Dans la médecine du docteur Macron, il y a l’arôme de l’excipient, de l’emballage et les principes actifs. Pour le goût du remède, le changement est notoire. On passe de l’acidité d’un socialisme marxisant et revanchard destiné à vomir les riches à celui qui émeut les papilles des « branchés » de la mondialisation : un socialisme « soft » plein de compassion pour les « losers », les pauvres qui prendront l’autobus, mais qui se parfume de libéralisme, dans sa version libertaire, gaucho-compatible. Les professions réglementées, protégées, de la médecine ou du droit sont dans le collimateur, le repos dominical aussi. On ne va pas bouder le plaisir qu’il y a à trouver la croissance en s’attaquant aux bastions du conservatisme que sont les pharmaciens, les notaires ou l’Eglise Catholique. On va racler quelques milliards avec quelques bijoux de famille qui restent dans les tiroirs de la République. On va faire sauter quelques verrous qui entravent la construction ou le logement. Mais, bien sûr, on ne touche pas à la fonction publique et à ses statuts. Bien sûr, il n’est pas question de privatiser EDF. La lutte contre les corporatismes ne visera que ceux qui n’auront pas la force de résister ou n’ont pas une suffisante capacité de blocage ou de nuisance. En somme, rien de bien neuf : on ressort quelques conseils d’Attali à Sarkozy.

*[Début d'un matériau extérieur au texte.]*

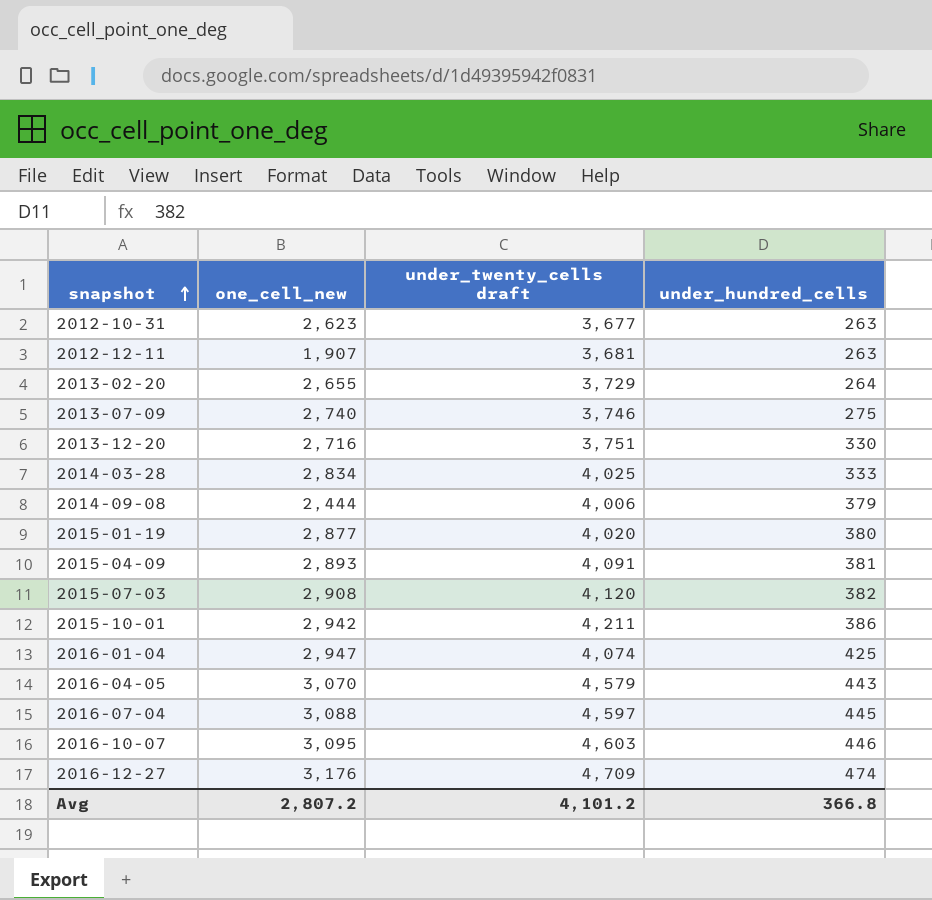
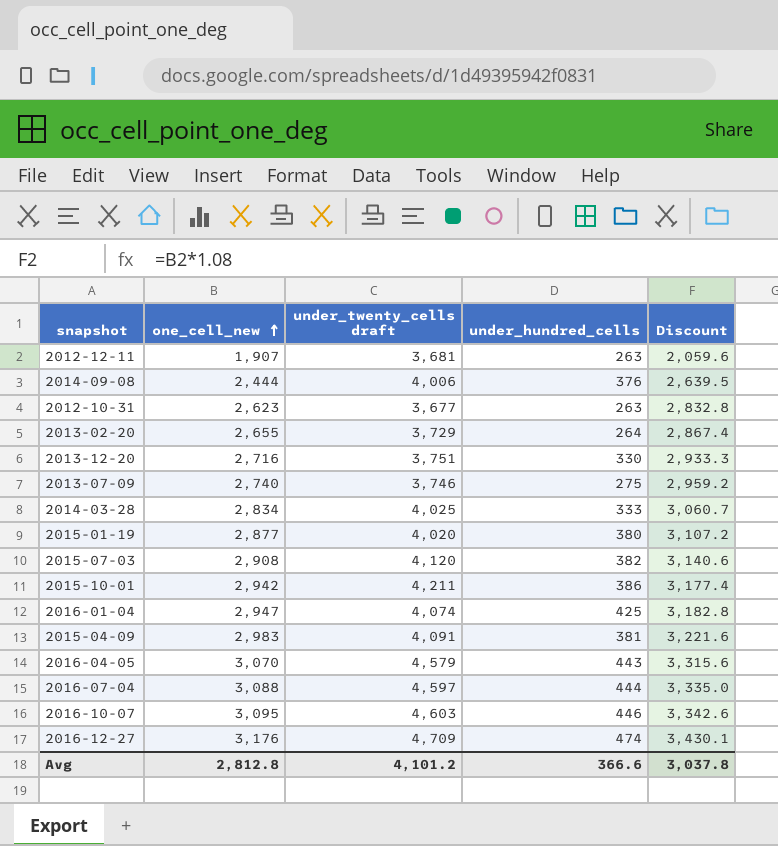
row order: snapshot ascending -> one_cell_new ascending
column Discount | formula: none -> [one_cell_new] * 1.08
2014-09-08 | under_hundred_cells: 379 -> 376
2015-04-09 | one_cell_new: 2,893 -> 2,983
2016-07-04 | under_hundred_cells: 445 -> 444
Avg | one_cell_new: 2,807.2 -> 2,812.8
Avg | under_hundred_cells: 366.8 -> 366.6

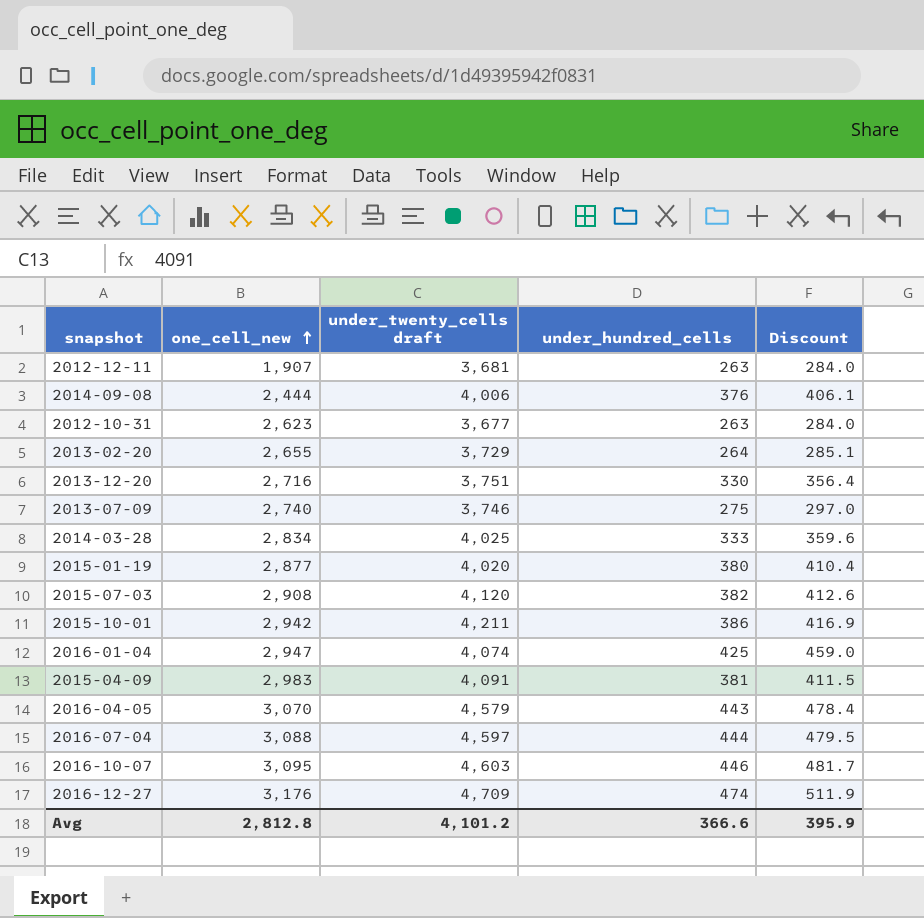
column Discount | formula: [one_cell_new] * 1.08 -> [under_hundred_cells] * 1.08
Avg | Discount: 3,037.8 -> 395.9

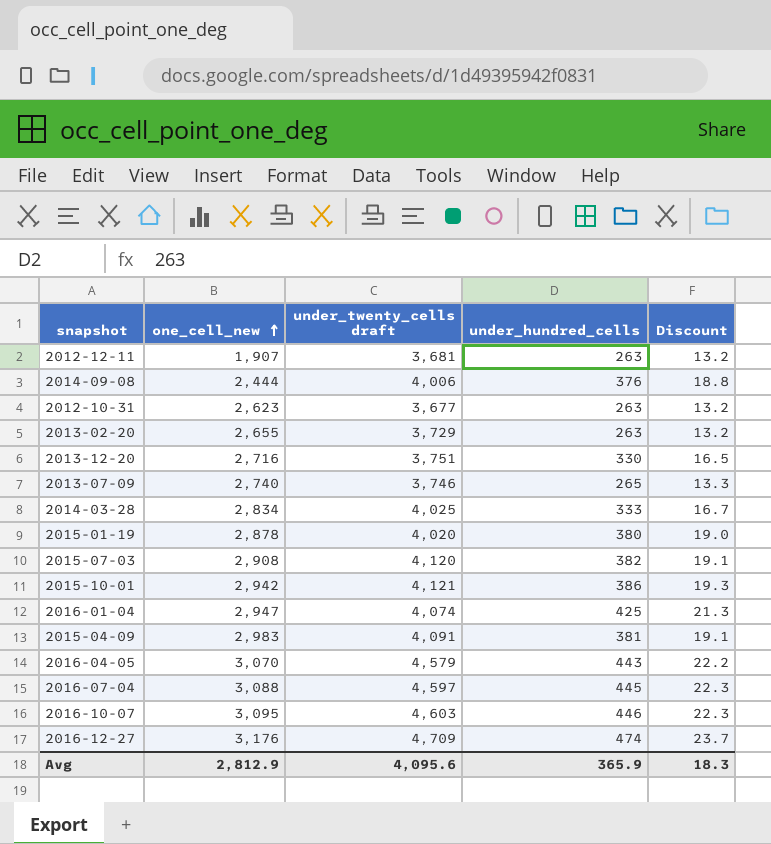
column Discount | formula: [under_hundred_cells] * 1.08 -> [under_hundred_cells] * 0.05
2013-02-20 | under_hundred_cells: 264 -> 263
2013-07-09 | under_hundred_cells: 275 -> 265
2015-01-19 | one_cell_new: 2,877 -> 2,878
2015-10-01 | under_twenty_cells draft: 4,211 -> 4,121
2016-07-04 | under_hundred_cells: 444 -> 445
Avg | one_cell_new: 2,812.8 -> 2,812.9
Avg | under_twenty_cells draft: 4,101.2 -> 4,095.6
Avg | under_hundred_cells: 366.6 -> 365.9
Avg | Discount: 395.9 -> 18.3

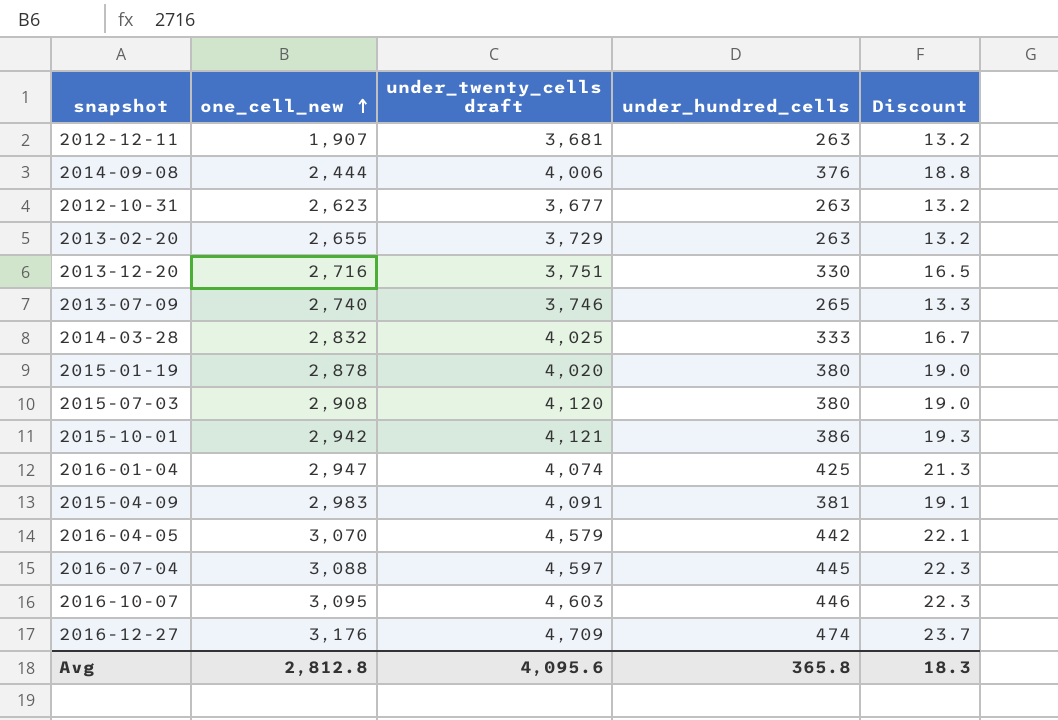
2014-03-28 | one_cell_new: 2,834 -> 2,832
2015-07-03 | under_hundred_cells: 382 -> 380
2015-07-03 | Discount: 19.1 -> 19.0
2016-04-05 | under_hundred_cells: 443 -> 442
2016-04-05 | Discount: 22.2 -> 22.1
Avg | one_cell_new: 2,812.9 -> 2,812.8
Avg | under_hundred_cells: 365.9 -> 365.8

Le docteur Macron n’est pas chirurgien. Il y a belle lurette que les politiciens français ont renoncé à cette pratique pourtant nécessaire de peur de n’avoir pas su anesthésier complètement le patient avant l’opération. Alors, on va se contenter d’homéopathie, au sens des petites doses, de la médecine douce. Cela prendra du temps et n’aura aucun effet réel compatible avec le calendrier politique. Autrement dit, on écarte une nouvelle fois les réformes structurelles indispensables, sur le marché de l’emploi, le temps de travail, le statut de la fonction publique, la fiscalité, au profit d’expédients destinés provisoirement à améliorer les chiffres non sans éviter les incohérences. Ainsi favoriser les autocars ( pour les « pauvres ») et la route au détriment du rail n’est pas précisément en phase avec la transition énergétique présentée, cette semaine même, comme un événement du quinquennat par la Ministre de l’Ecologie. Les secteurs de la production et de l’industrie sont les plus atteins par la maladie, et d’autant plus que la durée du travail et les charges pénalisent doublement notre économie. Ce n’est pas l’assouplissement dans les zones commerciales qui améliorera cette situation. On peut rêver d’une société d’individus consommateurs jamais rassasiés choisissant la surface ouverte le dimanche plutôt qu’internet, bref la société des « bobos » dont notre pouvoir exsude l’idéologie. Mais il est préférable que la France se rétablisse, comme une Nation faite de familles qui ne consomment que parce que leurs membres travaillent et produisent les richesses qui permettent d’acheter des produits le plus possible « made in France ». Par rapport à cette guérison-là, évoquée parfois sous le mandat précédent, mais jamais mise en oeuvre, notre Diafoirus ne propose que des placebos, destinés à améliorer l’état d’esprit du malade avant les prochaines élections. Ils ne le mettront pas hors d’affaire.